直接贴代码,注释内都有详细解释:
pom依赖:
<!--SparkStreaming 整合kafka0.10版本-->
<dependency>
<groupId>org.apache.spark</groupId>
<artifactId>spark-streaming-kafka-0-10_2.11</artifactId>
<version>2.1.3</version>
</dependency>
package cn.spark.direct
import org.apache.kafka.clients.consumer.ConsumerRecord
import org.apache.kafka.common.serialization.StringDeserializer
import org.apache.spark.SparkConf
import org.apache.spark.streaming.dstream.InputDStream
import org.apache.spark.streaming.kafka010._
import org.apache.spark.streaming.kafka010.LocationStrategies.PreferConsistent
import org.apache.spark.streaming.kafka010.ConsumerStrategies.Subscribe
import org.apache.spark.streaming.{Seconds, StreamingContext}
/**
* 使用直连方式 SparkStreaming连接kafka0.10版本以上获取数据
* @Author xiaohuli
* @CreateDate 2019/2/13
*/
object DirectStream {
def main(args: Array[String]): Unit = {
val group = "g001"
val topic = "myorder"
//创建SparkConf,如果将任务提交到集群中,那么要去掉.setMaster("local[4]")
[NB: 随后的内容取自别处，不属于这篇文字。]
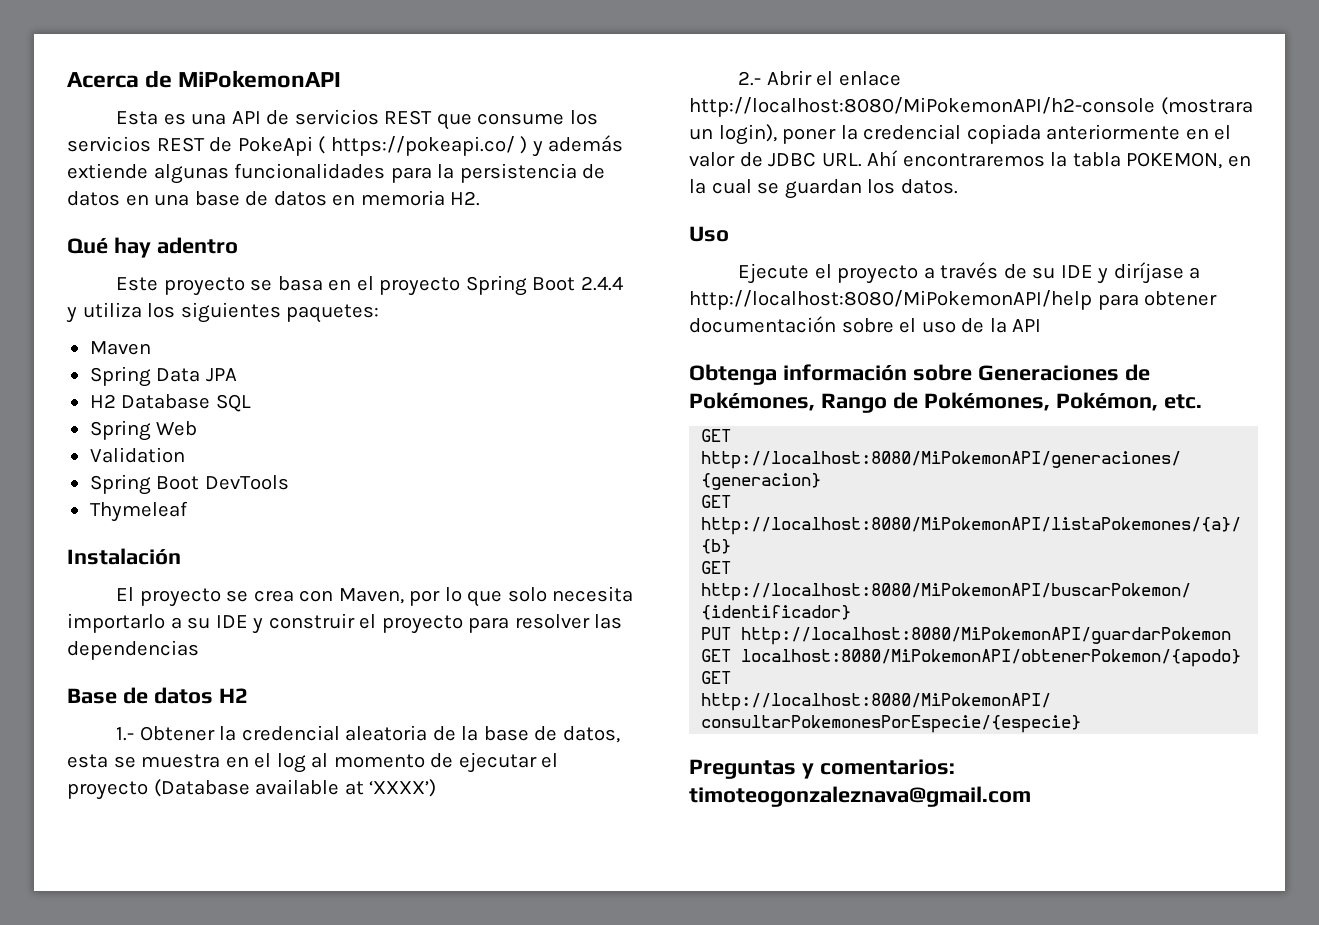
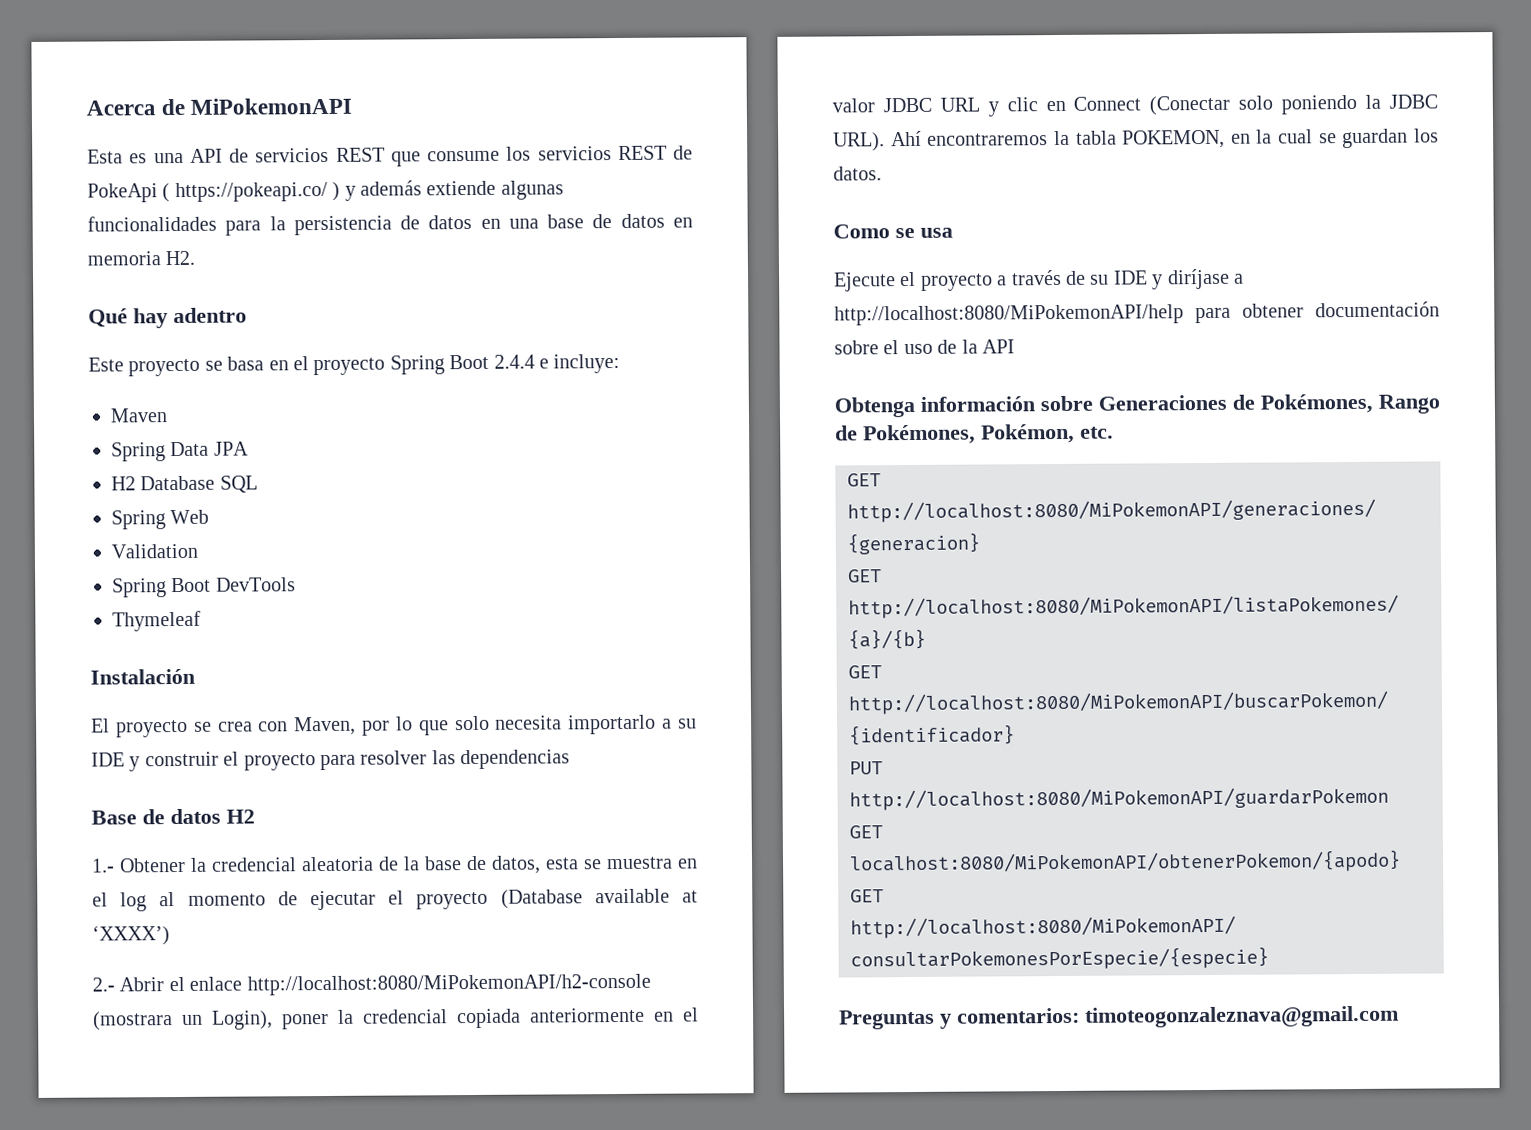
[66,302,380,323] y utiliza los siguientes paquetes: -> [539,353,621,374] e incluye:
[718,124,777,145] login), -> [212,1010,273,1030] Login),
[739,152,862,167] de JDBC URL. -> [882,94,1438,117] [833,132,885,152] JDBC URL y clic en Connect (Conectar solo poniendo la JDBC URL).
[689,226,729,242] Uso -> [833,224,953,239] Como se usa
val conf = new SparkConf().setAppName("DirectStream").setMaster("local[4]")
//创建一个StreamingContext,其里面包含了一个SparkContext
val ssc = new StreamingContext(conf, Seconds(5));
//配置kafka的参数
val kafkaParams = Map[String, Object](
"bootstrap.servers" -> "master:9092,slave1:9092,slave2:9092",
"key.deserializer" -> classOf[StringDeserializer],
"value.deserializer" -> classOf[StringDeserializer],
"group.id" -> group,
"auto.offset.reset" -> "earliest", // lastest
"enable.auto.commit" -> (false: java.lang.Boolean)
)
val topics = Array(topic)
//在Kafka中记录读取偏移量
val stream: InputDStream[ConsumerRecord[String, String]] = KafkaUtils.createDirectStream[String, String](
ssc,
//位置策略
PreferConsistent,
//订阅的策略
Subscribe[String, String](topics, kafkaParams)
)
//迭代DStream中的RDD,将每一个时间点对于的RDD拿出来
stream.foreachRDD { rdd =>
//获取该RDD对于的偏移量
val offsetRanges = rdd.asInstanceOf[HasOffsetRanges].offsetRanges
//拿出对于的数据,foreach是一个aciton
//todo
//val results = yourCalculation(rdd)
rdd.foreach { line =>
println(line.key() + " " + line.value())
}
//更新偏移量
stream.asInstanceOf[CanCommitOffsets].commitAsync(offsetRanges)
}
ssc.start()
ssc.awaitTermination()
}
}